David Burns, director of field solutions at McCarthy Building Solutions, says he relates to being a sponsor of intrapreneurs. He recommends starting small and defining how intrapreneurs work, putting an emphasis on communication. "Not knowing creates fear, which creates resistance," he says. Burns advises driving forward with strategic technology investments while supplementing those with the creative innovations happening all across the organization.

Rosana Wong spoke of the intrapreneurial culture at Yau Lee Holdings Ltd., Hong Kong, where she is the executive director. Yau Lee's construction group self-performs everything except piling and specializes in fast-track modular construction and sustainable solutions. The firm "is basically a contractor in the region" but sometimes acts as owner and developer, too, Wong says.

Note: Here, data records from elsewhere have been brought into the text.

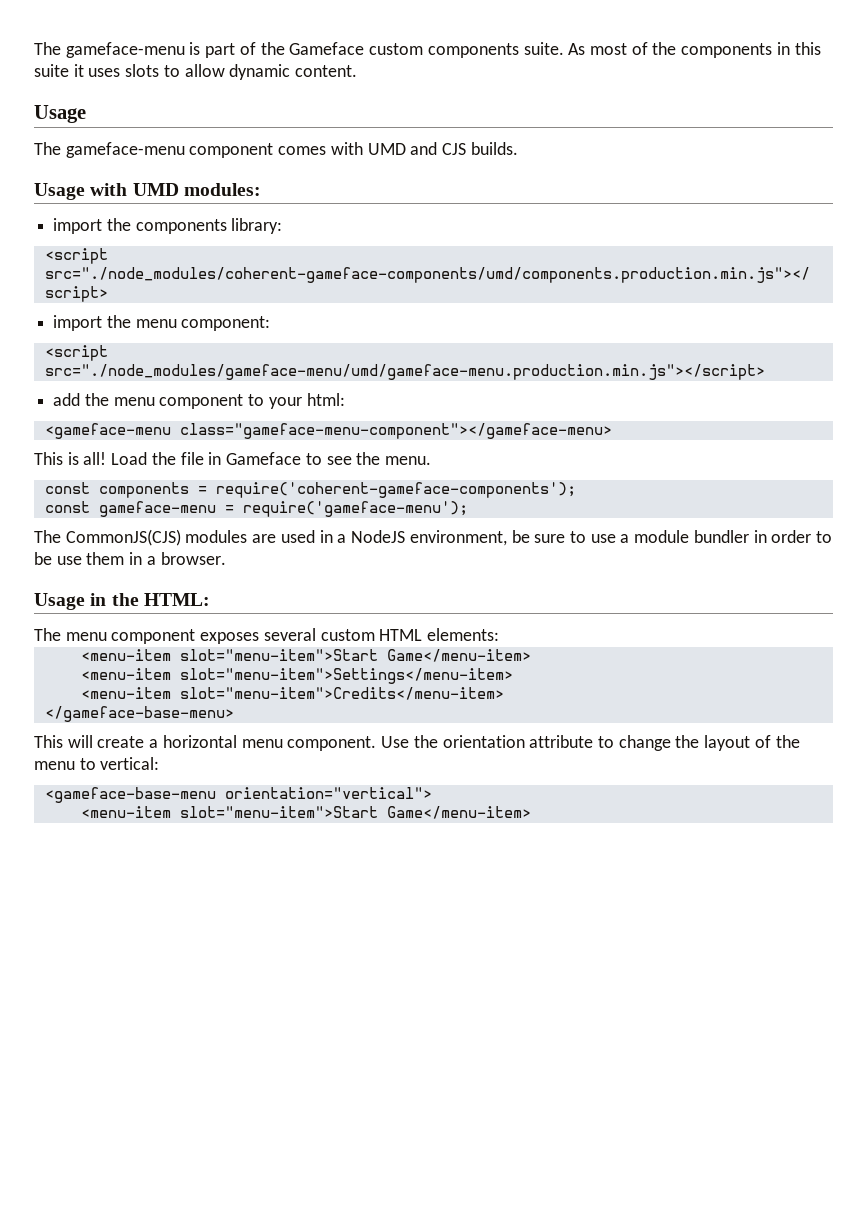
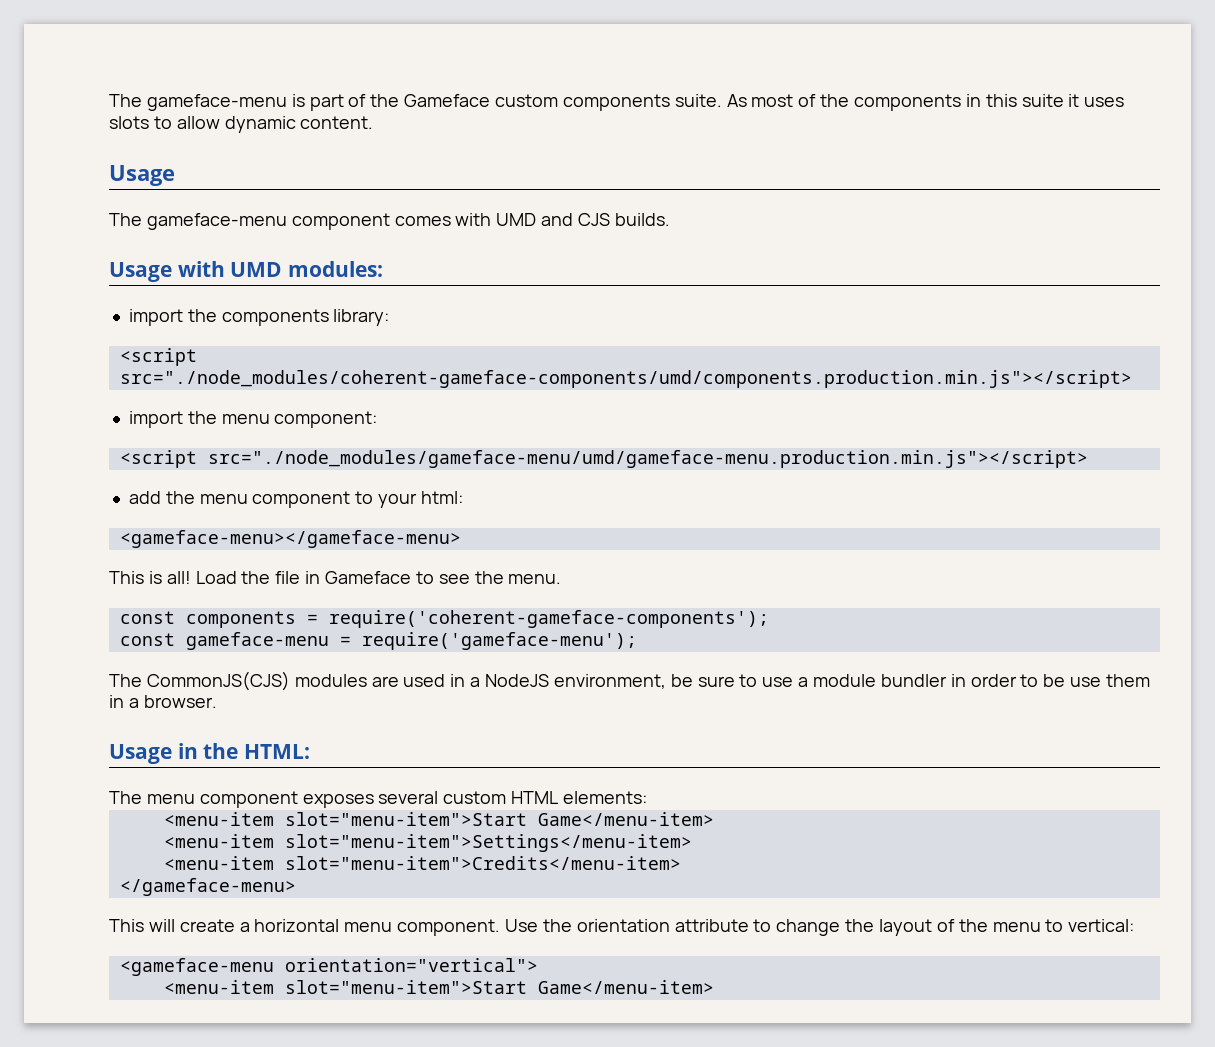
- <gameface-menu class="gameface-menu-component"></gameface-menu>
+ <gameface-menu></gameface-menu>
- </gameface-base-menu>
+ </gameface-menu>
- <gameface-base-menu orientation="vertical">
+ <gameface-menu orientation="vertical">

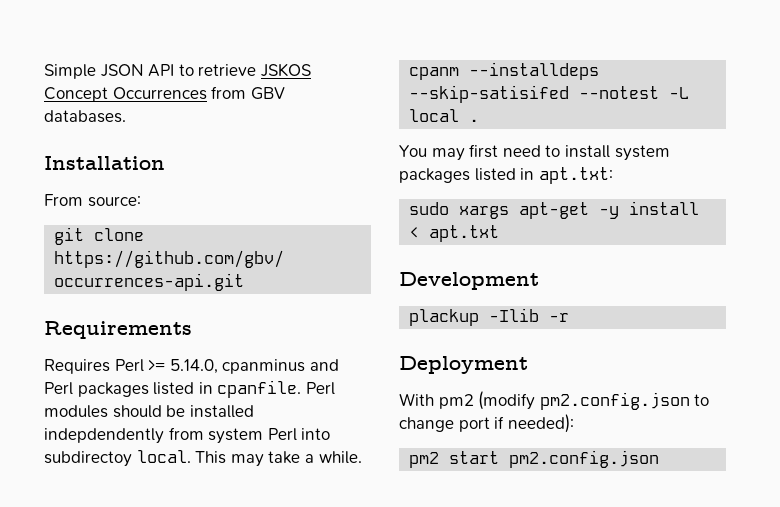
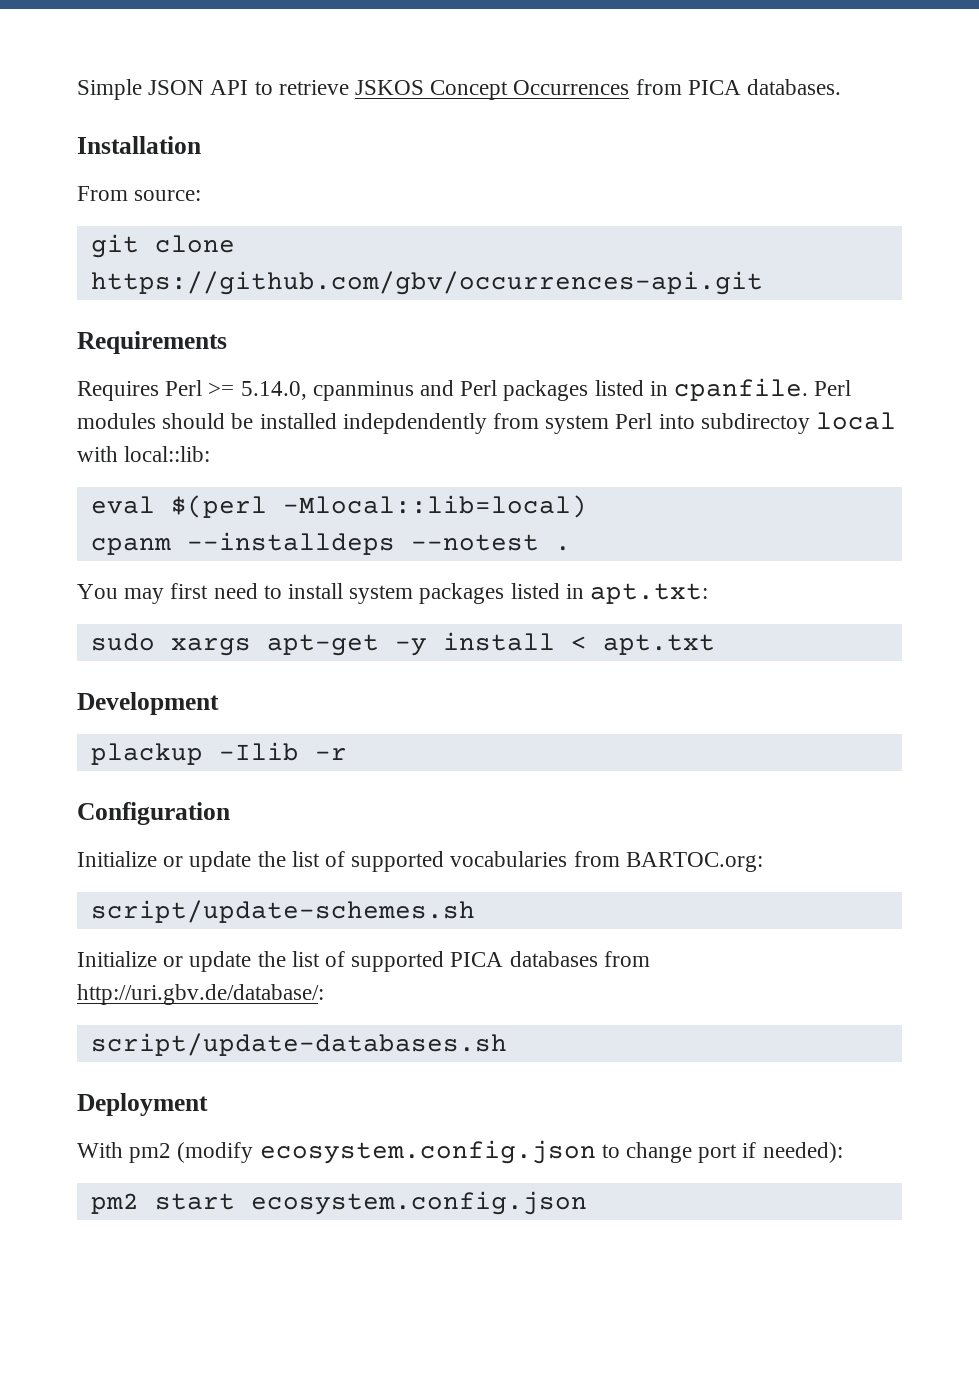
- Simple JSON API to retrieve JSKOS Concept Occurrences from GBV databases.
+ Simple JSON API to retrieve JSKOS Concept Occurrences from PICA databases.
- Perl modules should be installed indepdendently from system Perl into subdirectoy local. This may take a while.
- cpanm --installdeps --skip-satisifed --notest -L local .
+ Perl modules should be installed indepdendently from system Perl into subdirectoy local with local::lib:
+ eval $(perl -Mlocal::lib=local)
+ cpanm --installdeps --notest .
+ Configuration
+ Initialize or update the list of supported vocabularies from BARTOC.org:
+ script/update-schemes.sh
+ Initialize or update the list of supported PICA databases from http://uri.gbv.de/database/:
+ script/update-databases.sh
- With pm2 (modify pm2.config.json to change port if needed):
+ With pm2 (modify ecosystem.config.json to change port if needed):
- pm2 start pm2.config.json
+ pm2 start ecosystem.config.json

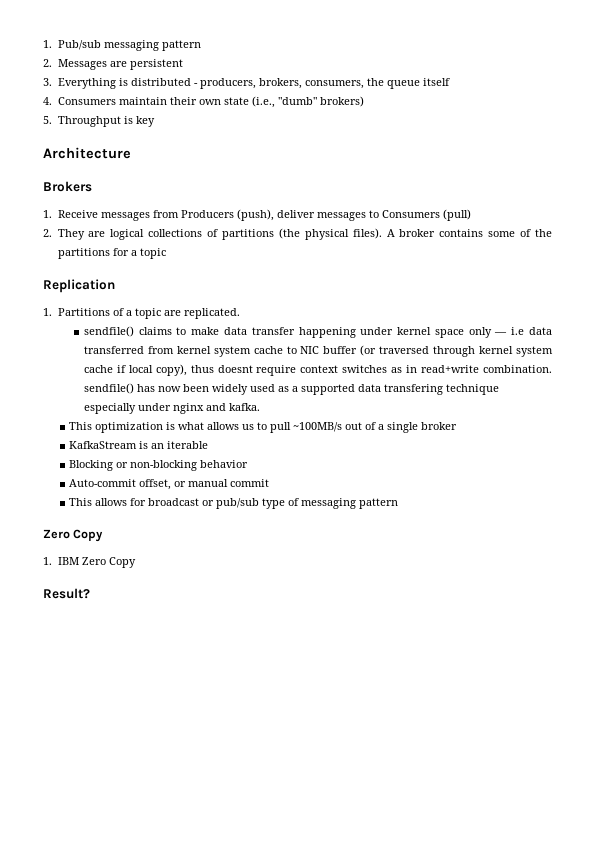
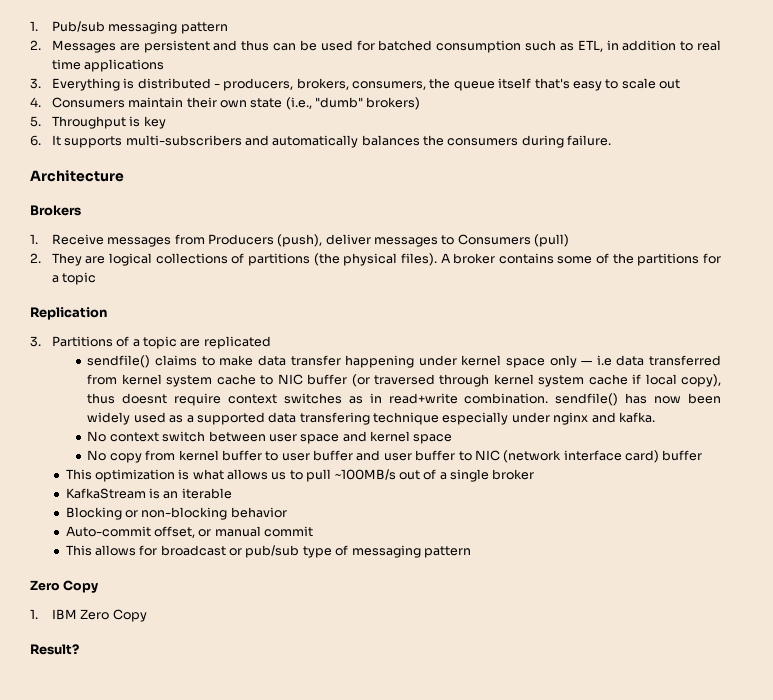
- 2. Messages are persistent
+ 2. Messages are persistent and thus can be used for batched consumption such as ETL, in addition to real time applications
- 3. Everything is distributed - producers, brokers, consumers, the queue itself
+ 3. Everything is distributed - producers, brokers, consumers, the queue itself that's easy to scale out
+ 6. It supports multi-subscribers and automatically balances the consumers during failure.
- 1. Partitions of a topic are replicated.
+ 3. Partitions of a topic are replicated
+ No context switch between user space and kernel space
+ No copy from kernel buffer to user buffer and user buffer to NIC (network interface card) buffer

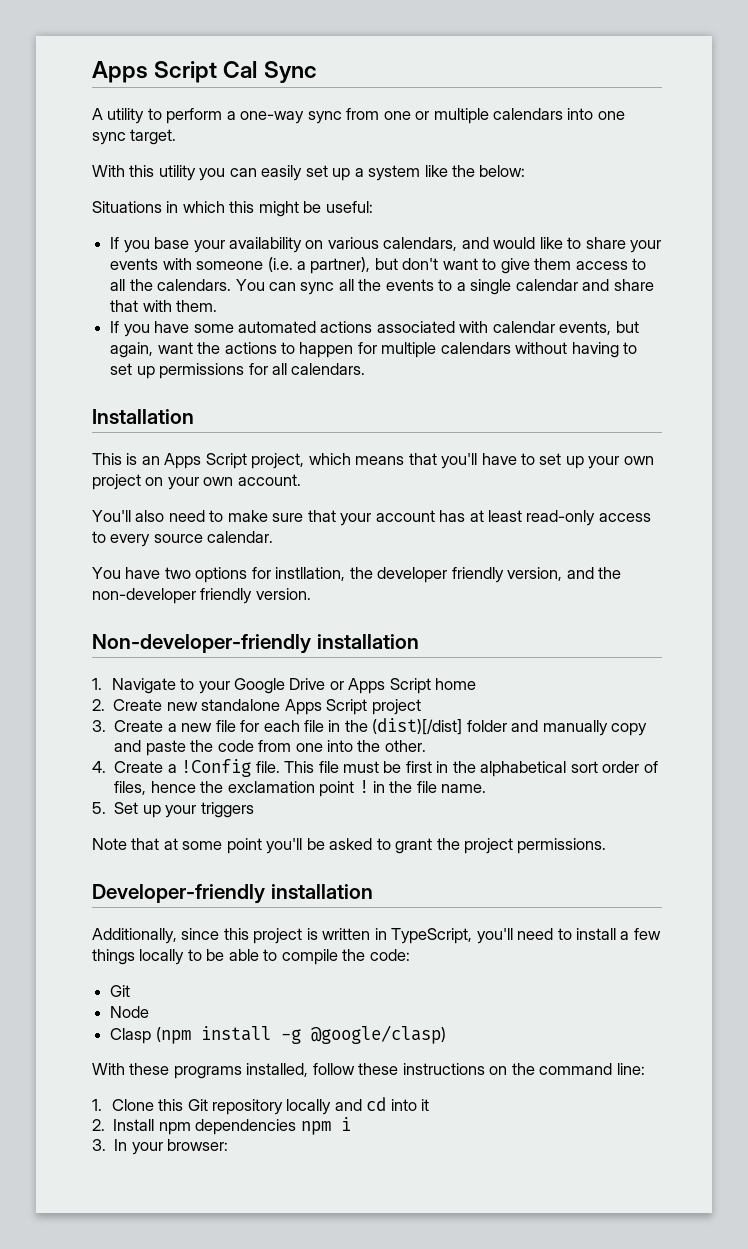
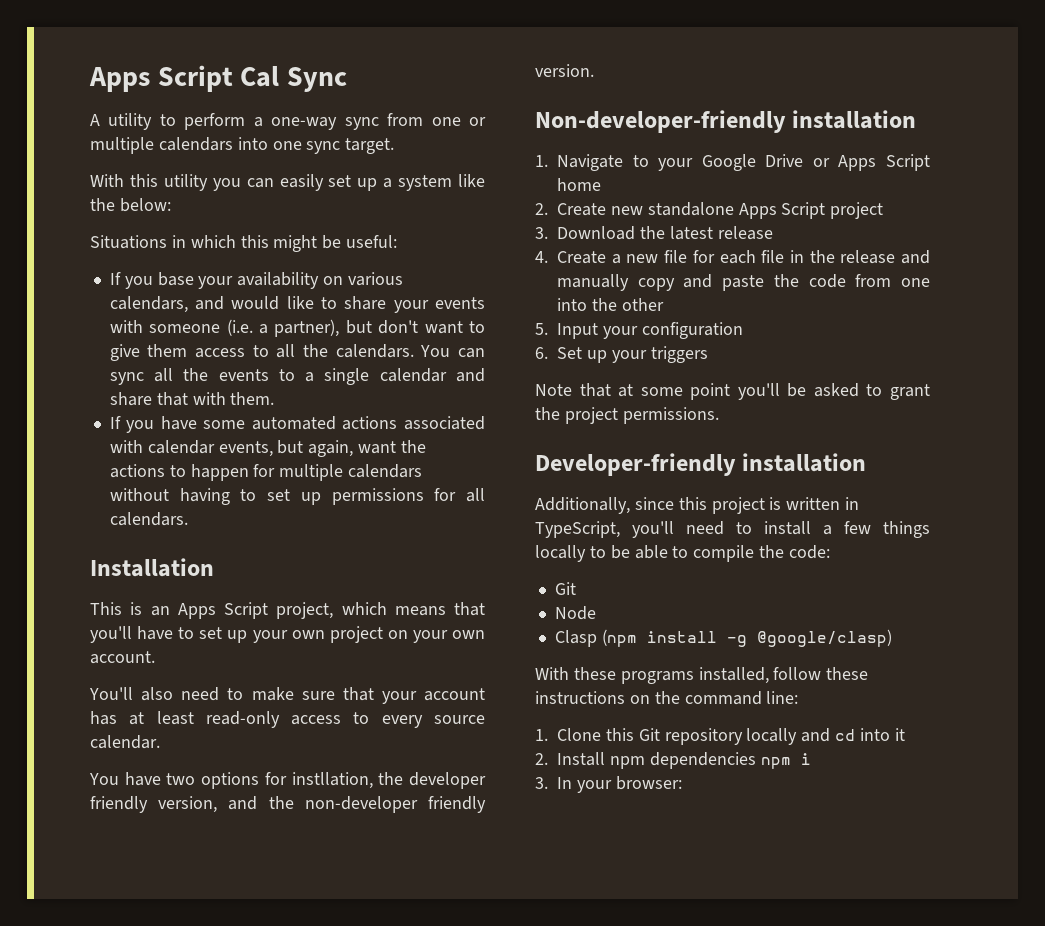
- 3. Create a new file for each file in the (dist)[/dist] folder and manually copy and paste the code from one into the other.
- 4. Create a !Config file. This file must be first in the alphabetical sort order of files, hence the exclamation point ! in the file name.
- 5. Set up your triggers
+ 3. Download the latest release
+ 4. Create a new file for each file in the release and manually copy and paste the code from one into the other
+ 5. Input your configuration
+ 6. Set up your triggers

In addition to institutional and hospitality projects, Yau Lee has 33,000 housing units under construction. It aggressively applies technology to enhance productivity, often through its own construction software and technology companies. Wong says she is "driven by a sense of urgency" and a belief that "speed of productivity is a common global currency." Wong created a "center of excellence" to which the group's 4,500 employees submit ideas, the most promising of which she funds.

Yau Lee embraced sustainable construction in 2005 to pioneer innovations in materials, methods, equipment and operations. The company benchmarks innovations in its own hotel, the Holiday Inn Express Hong Kong SoHo, against all of the city's other hotels to show that it operates at a 58.5% savings. One key innovation is its proprietary "Powerbox" web-based energy management system, which had a payback period of less than four years. Wong advises, "The best way to predict the future is to invent it."